El hombre lloriqueó de dolor.

—No, no, sargento, por favor… Verá, hay orden de no dejarlo jugar más si no trae el dinero y lo enseña aquí, en la entrada. Y si lo trae, una parte va para saldar la deuda antigua. Si no, no puede entrar. Aunque haya que emprenderla con él a bofetadas.

—Y la emprendes a bofetadas con esto, ¿eh? —preguntó Maione agitando el cuchillo frente a la cara del hombre—. Con qué ganas te llenaba yo a ti la cara de bofetadas. Vamos a ver, Simonce’, escúchame bien, si alguien llegara a encontrar por estos callejones a ese muchacho con alguna herida, voy a buscarte a tu cama y te planto delante de la primera señorita para que le cantes una serenata y luego la verás al cabo de treinta años. ¿Lo has entendido, sí o no?

El hombre asintió varias veces, masajeándose el brazo con frenesí.

—Sí, sí, sargento, entendido, entendido. Pero yo solo puedo responder por mí, no por los demás. ¡Ese muchacho le debe dinero a mil personas de por aquí! ¡Qué puedo hacer yo, no soy su ángel de la guarda, compréndalo!

Maione le quitó el polvo del brazo con gracia manifiesta.

—Yo ya te he avisado, después no me vengas con que no te lo dije. Felices Pascuas, Simonce’. Procura no arruinarte las fiestas.

En la jefatura, cuando Maione hubo informado a Ricciardi del resultado de sus pesquisas, el comisario le preguntó:

—¿Tú crees que la madre conoce al detalle la situación de su hijo? ¿Los riesgos que corre, el hecho de que intente seguir jugando?

El sargento se encogió de hombros.

—No lo sé, comisario.
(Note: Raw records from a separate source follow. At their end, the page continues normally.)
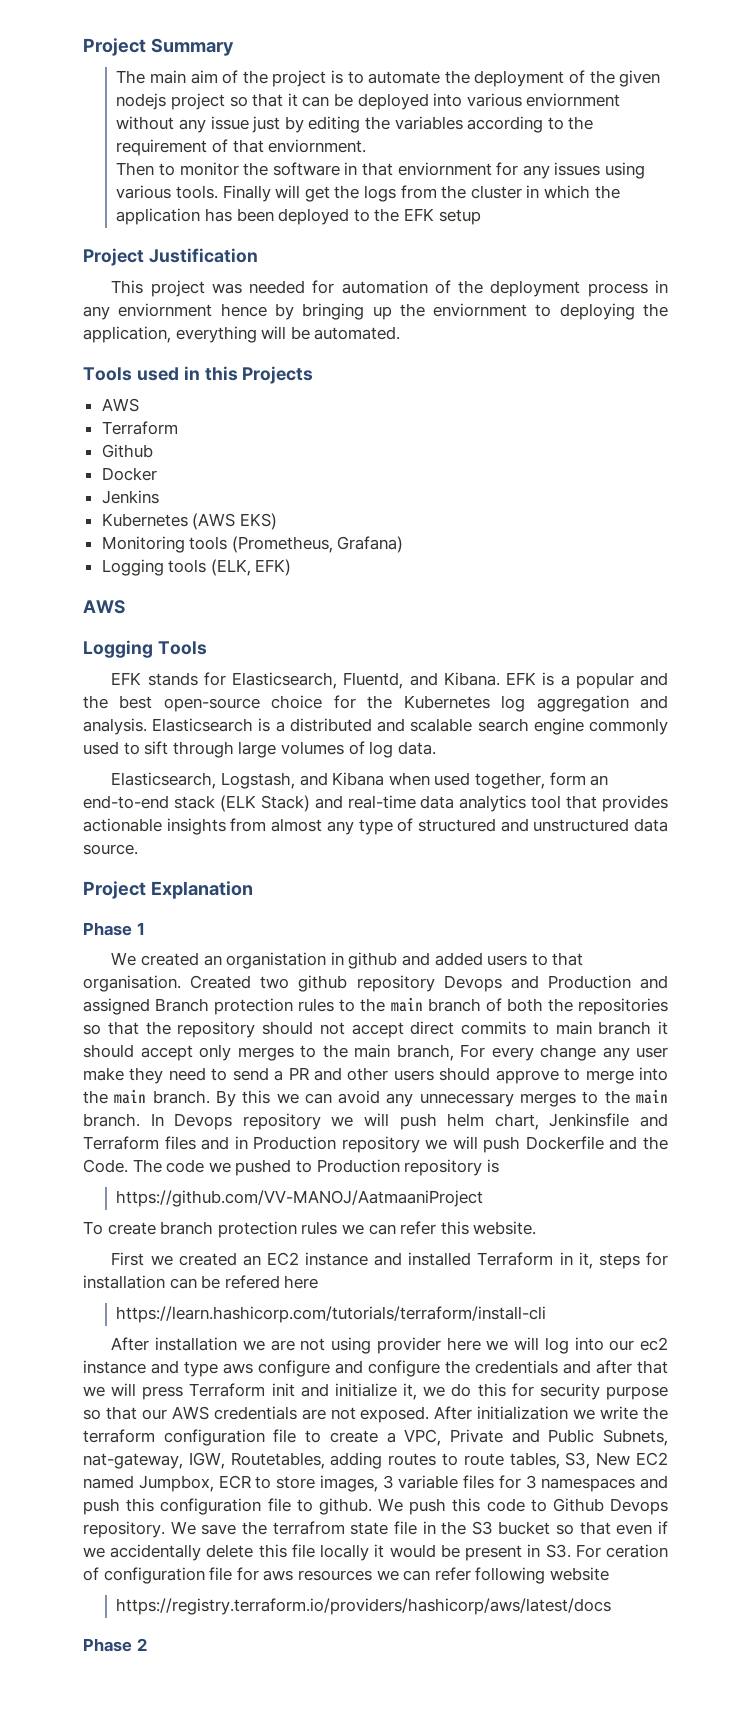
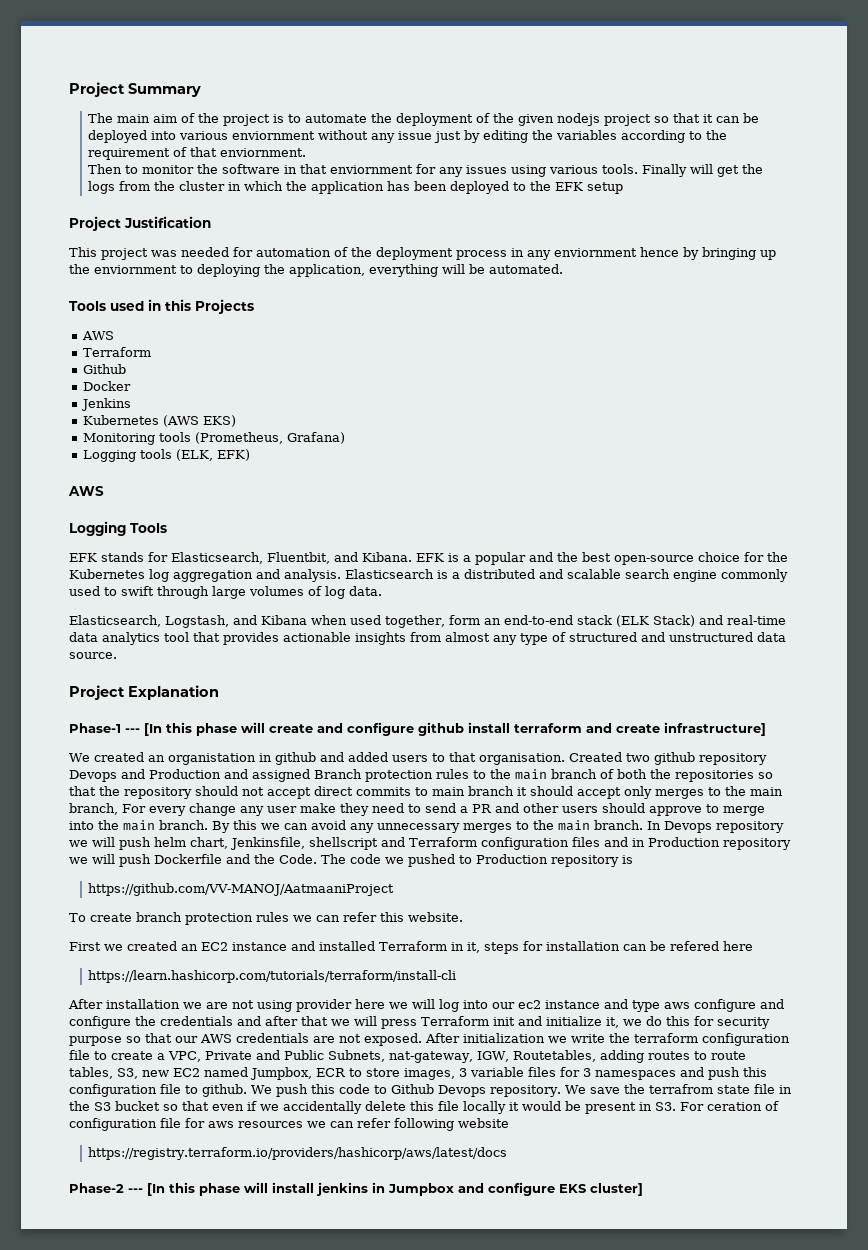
[343,672,404,689] Fluentd, -> [267,552,330,564] Fluentbit,
[144,741,169,755] sift -> [121,586,154,596] swift
[83,922,145,936] Phase 1 -> [69,722,766,736] Phase-1 --- [In this phase will create and configure github install terraform and create infrastructure]
[549,1113,630,1127] Jenkinsfile -> [230,837,378,850] Jenkinsfile, shellscript
(159, 1143) none -> [481,837,569,850] configuration
[596,1452,631,1466] New -> [142,1070,169,1077] new
[83,1638,147,1652] Phase 2 -> [69,1182,643,1196] Phase-2 --- [In this phase will install jenkins in Jumpbox and configure EKS cluster]

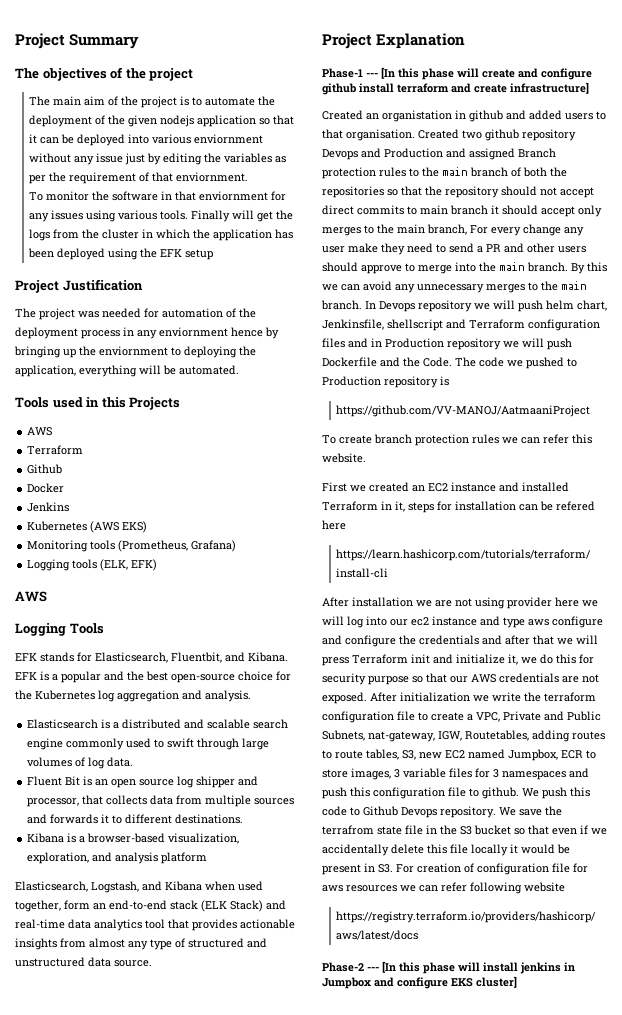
(201, 90) none -> [15,67,194,81] // The objectives of the project
[604,114,652,126] project -> [197,115,257,127] application
[621,130,703,143] according to -> [275,156,287,163] [29,175,47,184] as per
[88,164,139,174] Then to -> [29,192,44,201] To
[513,182,527,191] to -> [108,248,139,260] using
[69,247,97,257] This -> [15,308,36,318] The
(341, 575) none -> (251, 696) //
(382, 591) none -> [27,776,259,788] [27,795,295,807] [27,814,244,824] [27,833,240,844] [27,852,208,864] // Fluent Bit is an open source log shipper and processor, that collects data from multiple sources and forwards it to different destinations. // Kibana is a browser-based visualization, exploration, and analysis platform
[69,752,144,762] We created -> [322,110,363,120] Created
[707,1102,762,1111] ceration -> [417,863,461,873] creation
Creo que sabe que su hijo tiene deudas, pero es posible que no sepa exactamente cuánto debe. Claro que la situación del muchacho no es nada buena, para mí que tarde o temprano acabará recibiendo una buena paliza, es cuestión de tiempo. Lo bueno es que, por lo que he podido comprobar, al tratarse de un joven que juega en establecimientos modestos, no debe de apostar grandes sumas, esa gente no da mucho crédito a los jóvenes.

—Pero la cuestión del burdel sigue estando ahí. Todos saben que la casa de citas es de alto nivel, de modo que piensan que tarde o temprano la madre pagará las deudas del hijo. Por lo que te contó Nenita, la madama tampoco paga bien a los proveedores. Y si Víbora hubiese decidido marcharse, para El Paraíso habría sido un problema grave.

—Sí, pero ¿por qué matarla? —preguntó Maione—. ¿Así no la perdían de todos modos?

—No estoy convencido. Fueron muchos los que pidieron la reapertura urgente del prostíbulo, quizá ahora vaya más gente para conocer el lugar donde ocurrió la tragedia. Ya sabes que las cabezas funcionan a veces de un modo extraño. Debemos analizar las distintas pistas, tengo la sensación de que algo se nos escapa.